───── Exercise data ─────
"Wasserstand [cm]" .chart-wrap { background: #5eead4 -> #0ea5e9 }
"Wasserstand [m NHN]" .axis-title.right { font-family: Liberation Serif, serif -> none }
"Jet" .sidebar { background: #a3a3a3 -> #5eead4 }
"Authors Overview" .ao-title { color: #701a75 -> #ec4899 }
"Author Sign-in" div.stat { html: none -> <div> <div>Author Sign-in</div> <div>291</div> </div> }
─────
───── Exercise data ─────
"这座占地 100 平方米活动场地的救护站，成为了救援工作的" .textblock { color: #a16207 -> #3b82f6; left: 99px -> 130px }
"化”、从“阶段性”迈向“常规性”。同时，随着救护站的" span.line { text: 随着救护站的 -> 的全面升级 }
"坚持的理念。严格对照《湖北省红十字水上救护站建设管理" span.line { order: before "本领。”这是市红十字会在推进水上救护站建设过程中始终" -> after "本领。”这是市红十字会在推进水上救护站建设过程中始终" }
─────
───── Exercise data ─────
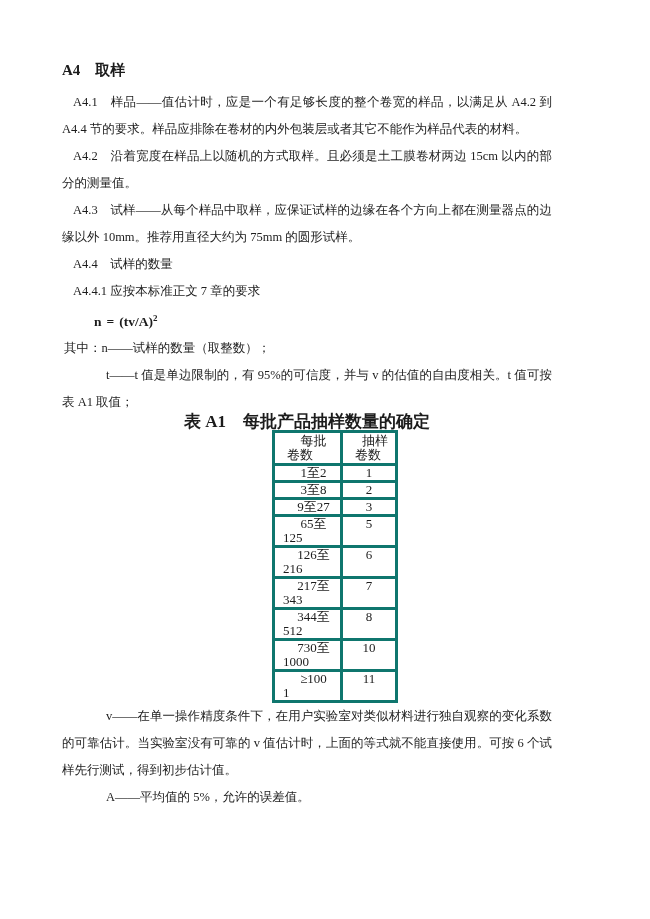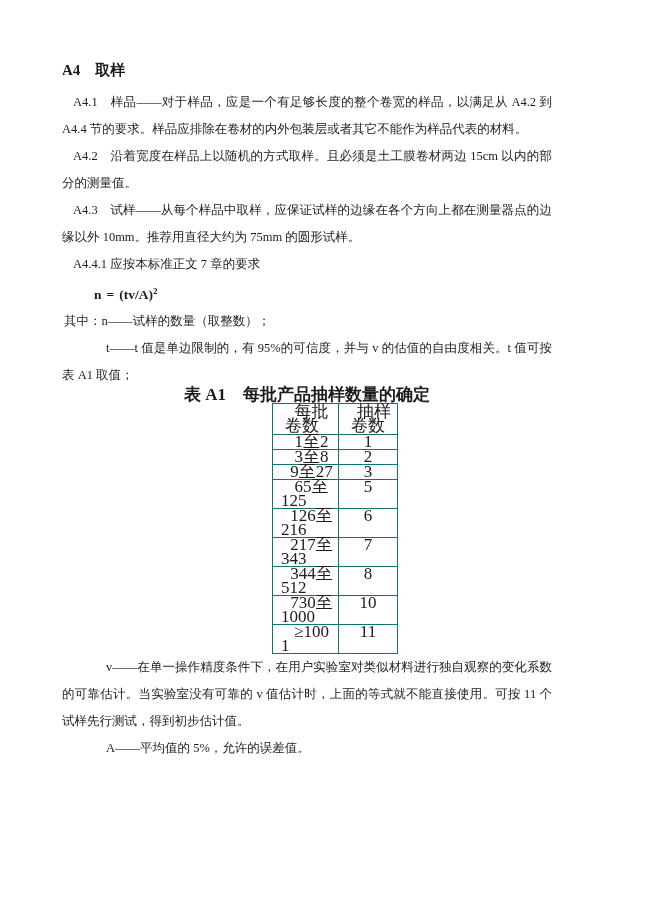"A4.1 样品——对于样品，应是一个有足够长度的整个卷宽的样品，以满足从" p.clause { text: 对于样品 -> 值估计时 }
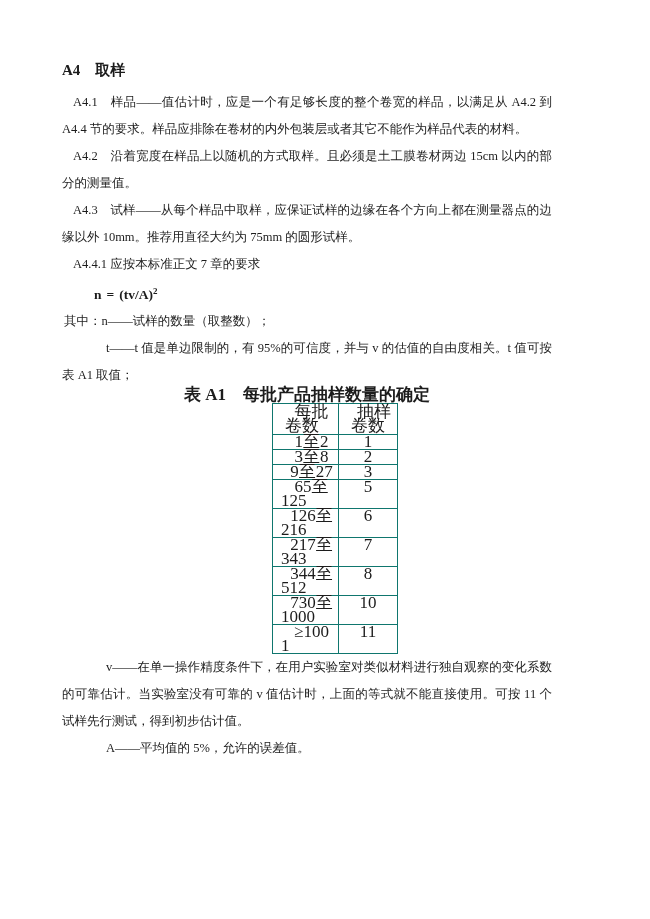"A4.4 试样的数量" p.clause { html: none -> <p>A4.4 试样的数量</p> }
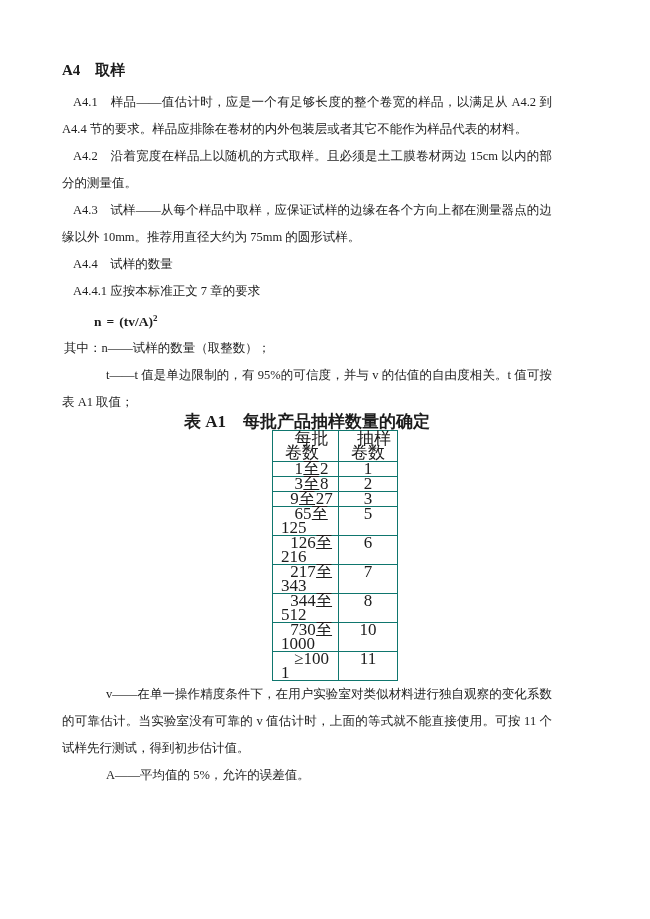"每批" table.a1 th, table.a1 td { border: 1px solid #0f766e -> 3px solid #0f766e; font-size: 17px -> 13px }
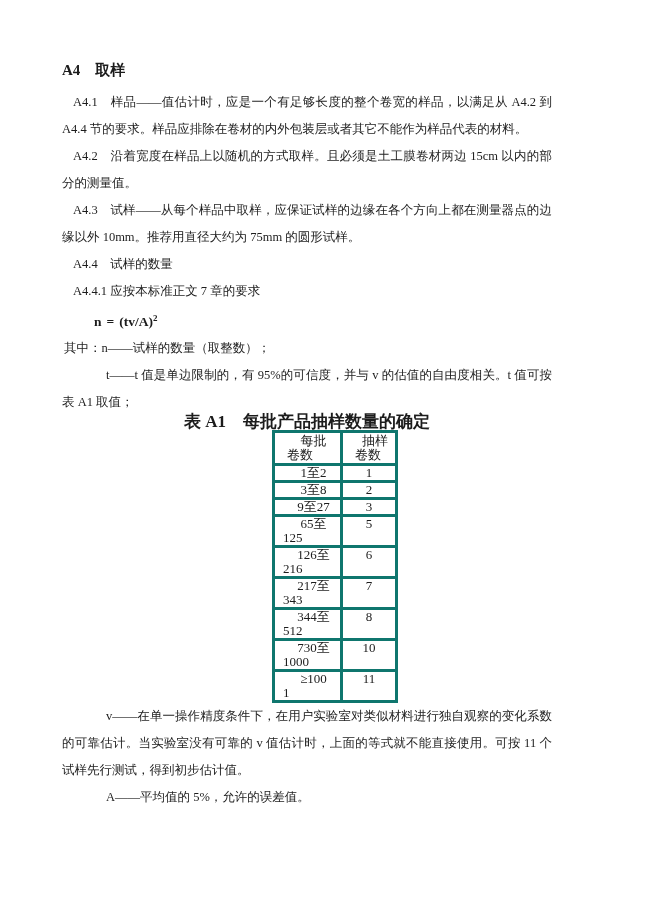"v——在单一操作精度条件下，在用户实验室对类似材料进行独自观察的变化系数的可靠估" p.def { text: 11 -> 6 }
─────
§ Work to complete: Of the lines above, extract only those from the line with "background: #5eead4 ->" to the line with "none -> <div>", both included, exactly as written.

§ Your solution:
"Wasserstand [cm]" .chart-wrap { background: #5eead4 -> #0ea5e9 }
"Wasserstand [m NHN]" .axis-title.right { font-family: Liberation Serif, serif -> none }
"Jet" .sidebar { background: #a3a3a3 -> #5eead4 }
"Authors Overview" .ao-title { color: #701a75 -> #ec4899 }
"Author Sign-in" div.stat { html: none -> <div> <div>Author Sign-in</div> <div>291</div> </div> }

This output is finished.